▸ **What to produce**
A word-for-word copy of the entries, with the images left out, is what you should write.

▸ **Given entries**
::::

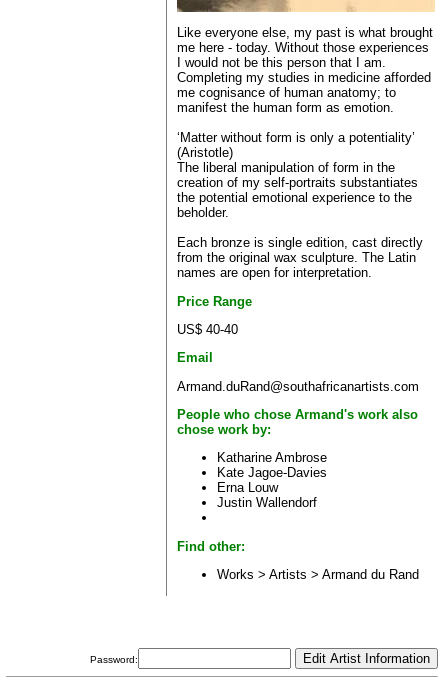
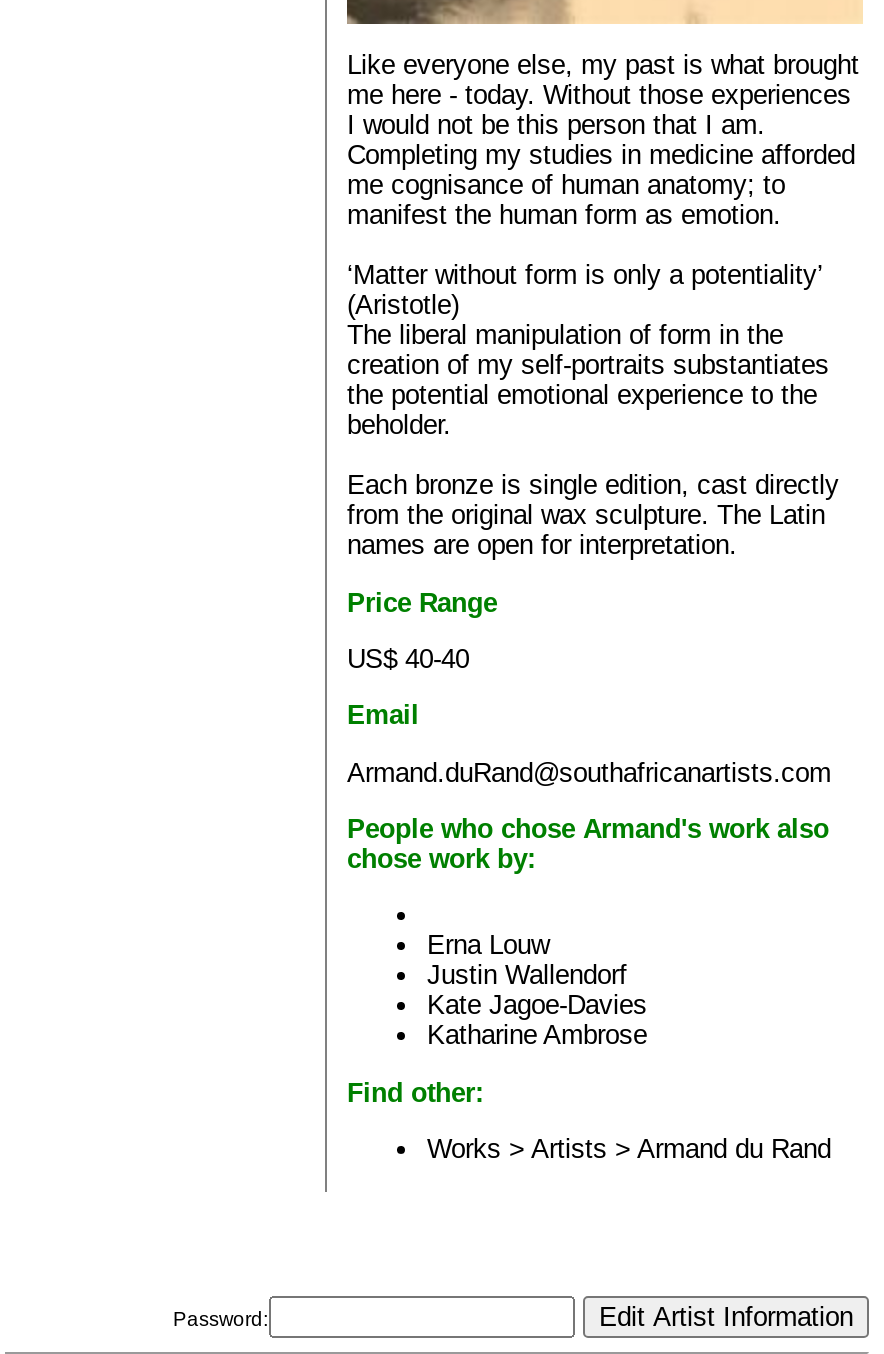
moved down: Katharine Ambrose | Kate Jagoe-Davies
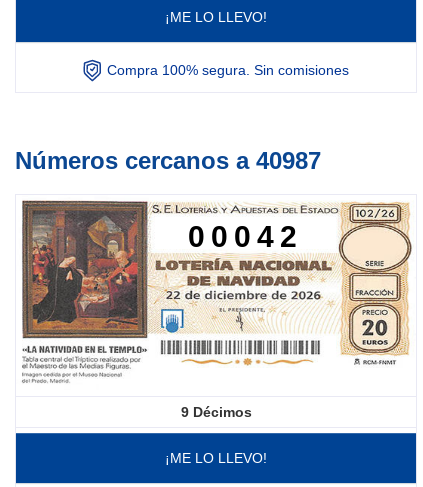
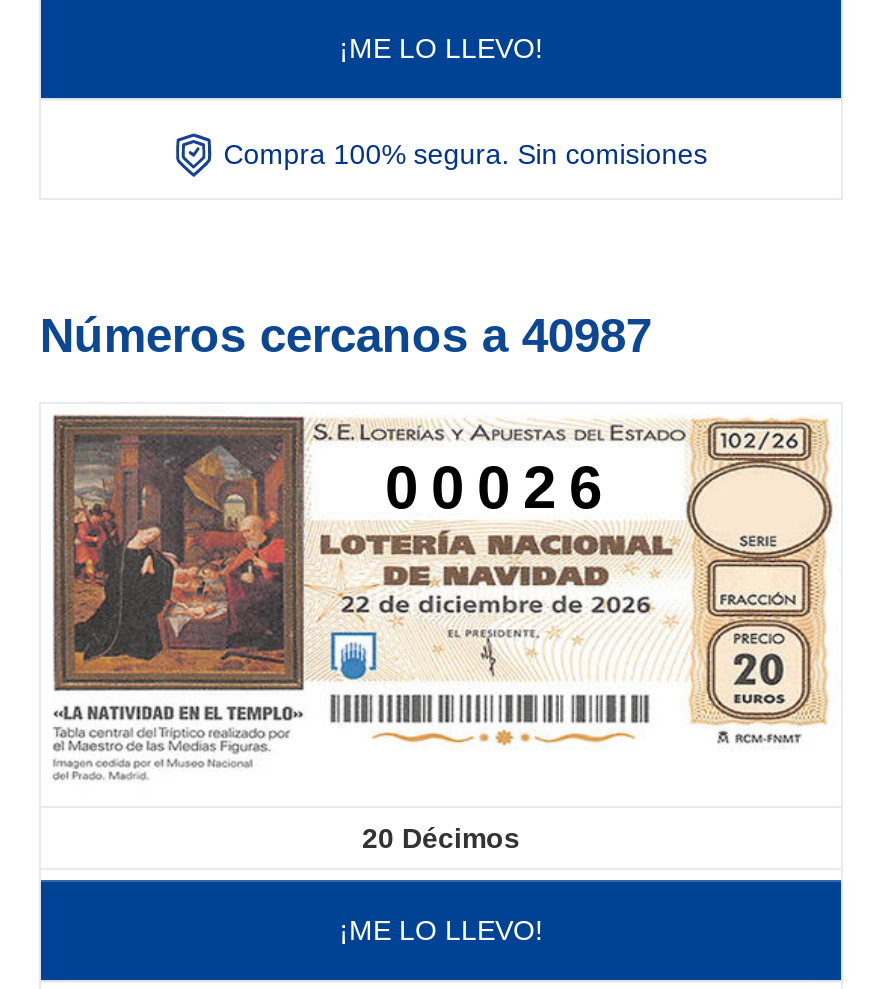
- 00042
+ 00026

- 9 Décimos
+ 20 Décimos
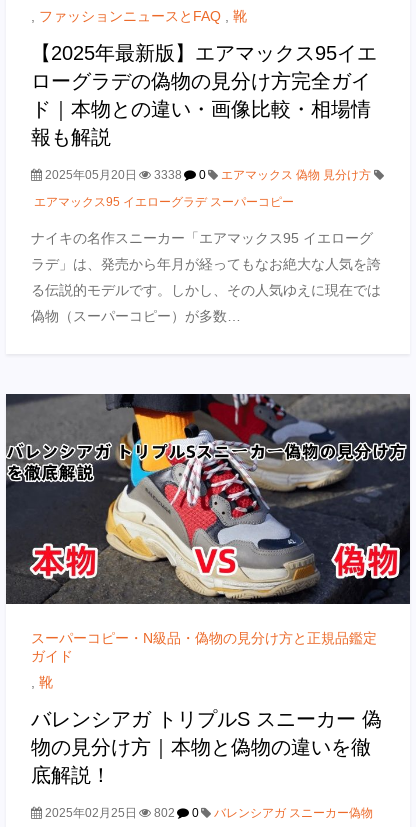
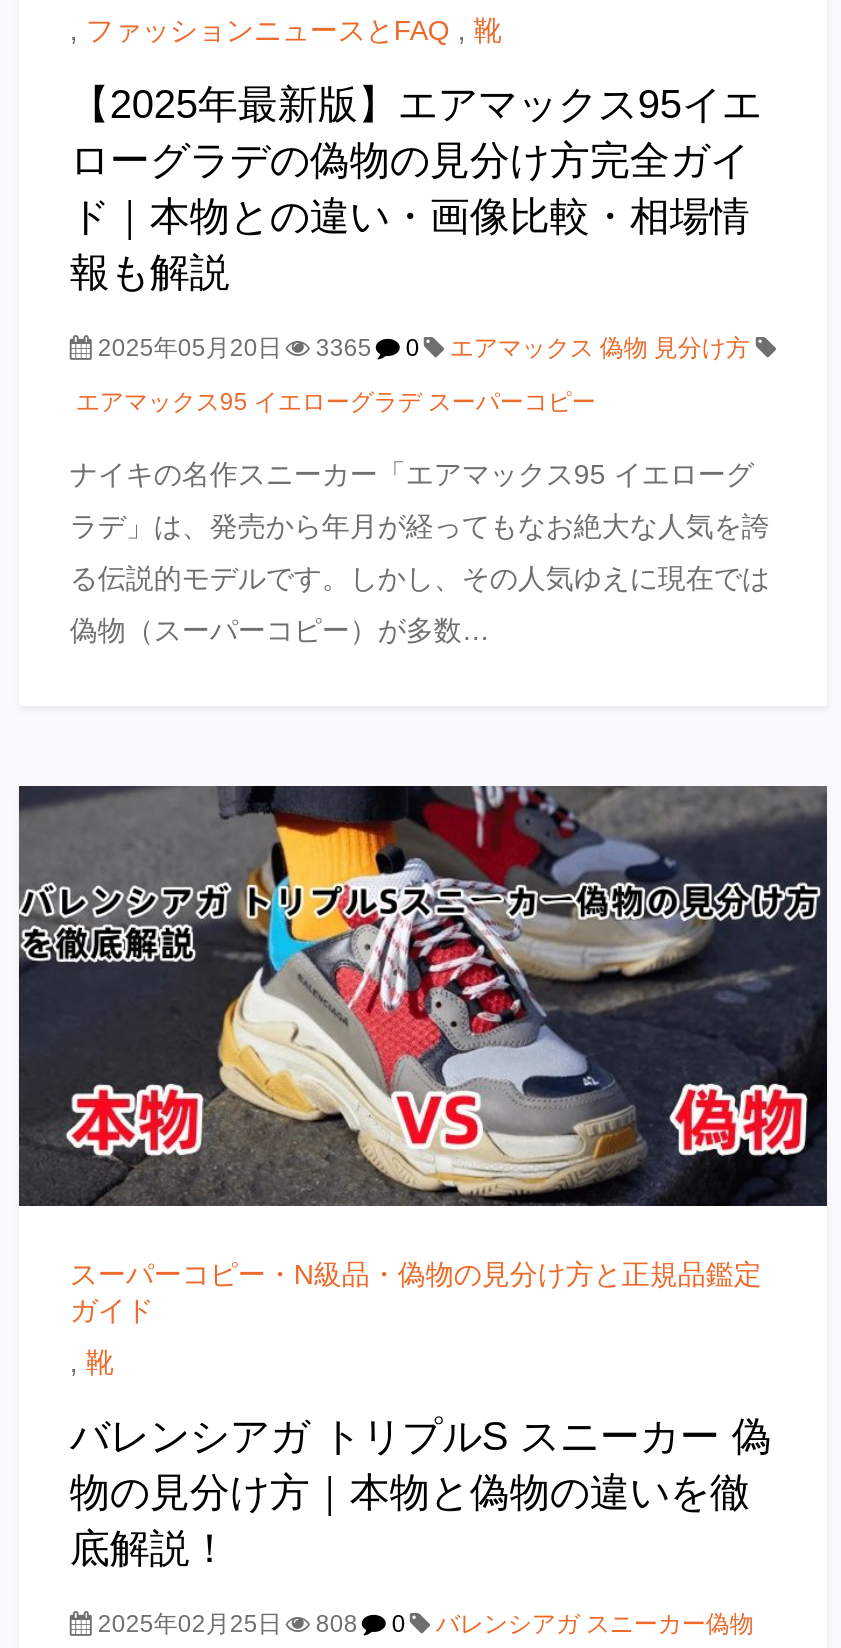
- 2025年05月20日 3338 0 エアマックス 偽物 見分け方
+ 2025年05月20日 3365 0 エアマックス 偽物 見分け方

- 2025年02月25日 802 0 バレンシアガ スニーカー偽物
+ 2025年02月25日 808 0 バレンシアガ スニーカー偽物
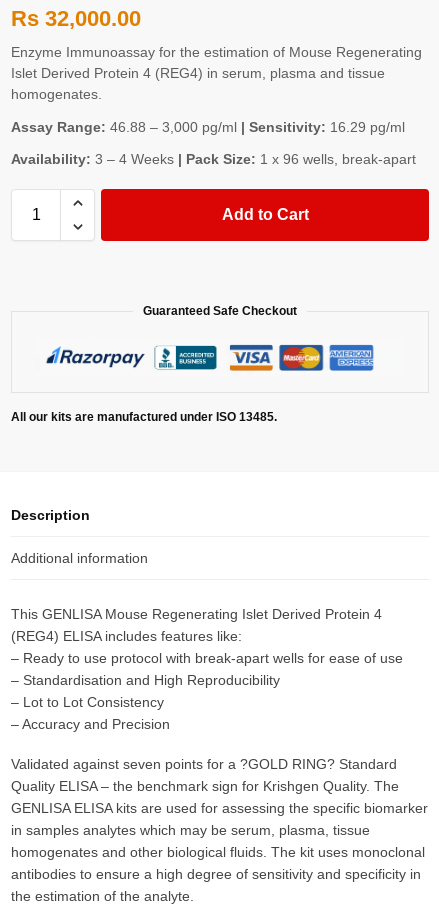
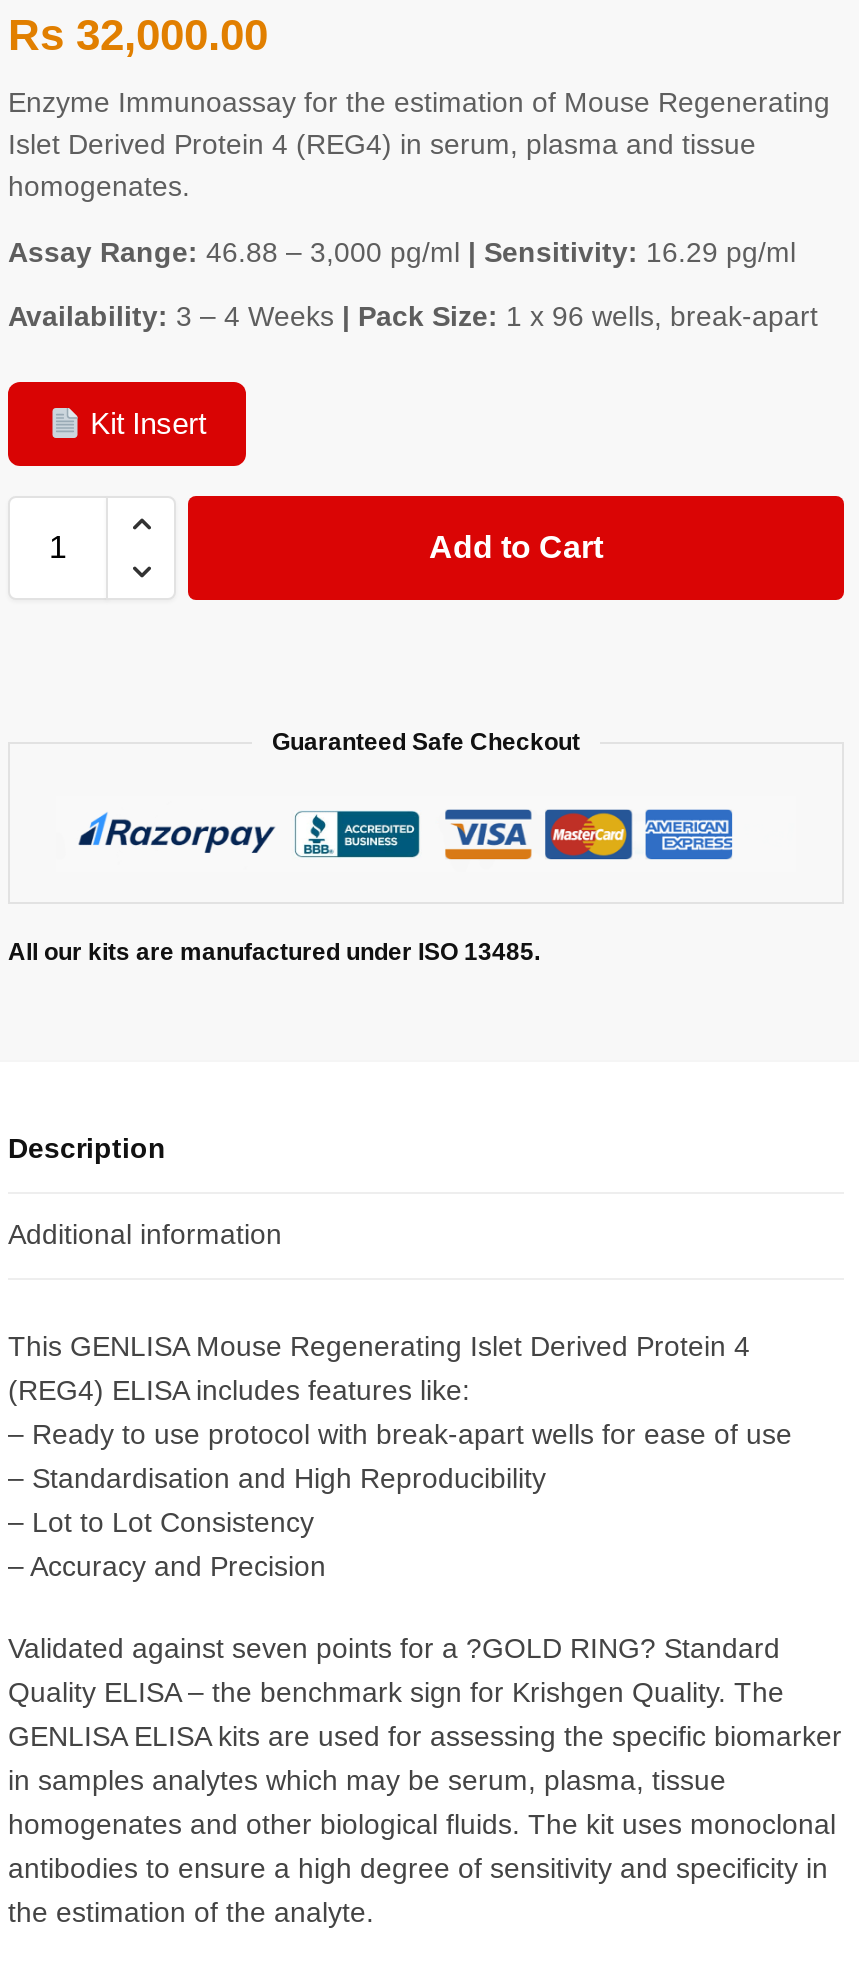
+ Kit Insert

::::

▸ **Your response**
moved down: Katharine Ambrose | Kate Jagoe-Davies
- 00042
+ 00026

- 9 Décimos
+ 20 Décimos
- 2025年05月20日 3338 0 エアマックス 偽物 見分け方
+ 2025年05月20日 3365 0 エアマックス 偽物 見分け方

- 2025年02月25日 802 0 バレンシアガ スニーカー偽物
+ 2025年02月25日 808 0 バレンシアガ スニーカー偽物
+ Kit Insert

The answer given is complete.